Locate, in the data below, the line that contains "(1169, 89) none" and the line that contains "(844, 634) none -> [370,1153,390,1167] pdf"; reproduce exactly those two lines and every line between them, nothing more.

*** Provided data Section Begins ***

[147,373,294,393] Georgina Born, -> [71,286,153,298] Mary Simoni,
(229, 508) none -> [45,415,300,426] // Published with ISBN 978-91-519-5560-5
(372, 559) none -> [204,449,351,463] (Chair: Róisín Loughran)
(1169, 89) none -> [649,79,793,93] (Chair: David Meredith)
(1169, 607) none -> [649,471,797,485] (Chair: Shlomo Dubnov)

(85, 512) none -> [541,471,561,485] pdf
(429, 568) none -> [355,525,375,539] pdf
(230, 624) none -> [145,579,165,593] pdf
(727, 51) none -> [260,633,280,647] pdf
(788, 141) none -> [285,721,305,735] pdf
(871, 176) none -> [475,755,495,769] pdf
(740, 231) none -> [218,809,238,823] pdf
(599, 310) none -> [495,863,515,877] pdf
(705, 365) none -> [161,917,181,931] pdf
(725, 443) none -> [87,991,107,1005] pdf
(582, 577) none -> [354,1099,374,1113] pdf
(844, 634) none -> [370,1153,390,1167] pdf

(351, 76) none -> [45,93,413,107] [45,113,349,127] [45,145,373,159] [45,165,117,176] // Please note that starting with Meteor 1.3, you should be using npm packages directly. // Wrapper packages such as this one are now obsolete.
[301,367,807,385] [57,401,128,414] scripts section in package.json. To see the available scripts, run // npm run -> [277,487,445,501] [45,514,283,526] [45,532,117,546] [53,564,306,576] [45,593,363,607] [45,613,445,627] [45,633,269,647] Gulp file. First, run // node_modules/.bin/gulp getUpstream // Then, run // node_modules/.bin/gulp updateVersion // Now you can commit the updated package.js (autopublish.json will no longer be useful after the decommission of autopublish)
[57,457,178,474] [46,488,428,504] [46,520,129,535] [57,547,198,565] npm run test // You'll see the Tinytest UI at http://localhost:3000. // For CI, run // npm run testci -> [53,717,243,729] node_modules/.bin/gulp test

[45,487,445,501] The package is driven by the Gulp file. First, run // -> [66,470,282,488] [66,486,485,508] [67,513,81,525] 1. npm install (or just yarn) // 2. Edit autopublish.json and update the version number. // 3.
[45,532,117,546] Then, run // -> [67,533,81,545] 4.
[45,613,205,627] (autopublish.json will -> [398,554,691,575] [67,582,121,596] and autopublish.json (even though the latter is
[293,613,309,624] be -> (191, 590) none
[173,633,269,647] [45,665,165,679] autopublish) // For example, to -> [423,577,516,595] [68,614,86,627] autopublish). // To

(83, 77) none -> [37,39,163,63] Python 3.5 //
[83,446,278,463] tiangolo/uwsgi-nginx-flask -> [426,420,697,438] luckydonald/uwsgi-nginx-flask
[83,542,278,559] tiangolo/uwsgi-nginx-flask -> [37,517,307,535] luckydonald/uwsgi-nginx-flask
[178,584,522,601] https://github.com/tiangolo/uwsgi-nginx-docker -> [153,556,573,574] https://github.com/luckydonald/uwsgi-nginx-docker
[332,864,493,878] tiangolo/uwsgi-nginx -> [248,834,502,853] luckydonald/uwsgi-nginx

*** Provided data Section Ends ***

*Solution for this task*
(1169, 89) none -> [649,79,793,93] (Chair: David Meredith)
(1169, 607) none -> [649,471,797,485] (Chair: Shlomo Dubnov)

(85, 512) none -> [541,471,561,485] pdf
(429, 568) none -> [355,525,375,539] pdf
(230, 624) none -> [145,579,165,593] pdf
(727, 51) none -> [260,633,280,647] pdf
(788, 141) none -> [285,721,305,735] pdf
(871, 176) none -> [475,755,495,769] pdf
(740, 231) none -> [218,809,238,823] pdf
(599, 310) none -> [495,863,515,877] pdf
(705, 365) none -> [161,917,181,931] pdf
(725, 443) none -> [87,991,107,1005] pdf
(582, 577) none -> [354,1099,374,1113] pdf
(844, 634) none -> [370,1153,390,1167] pdf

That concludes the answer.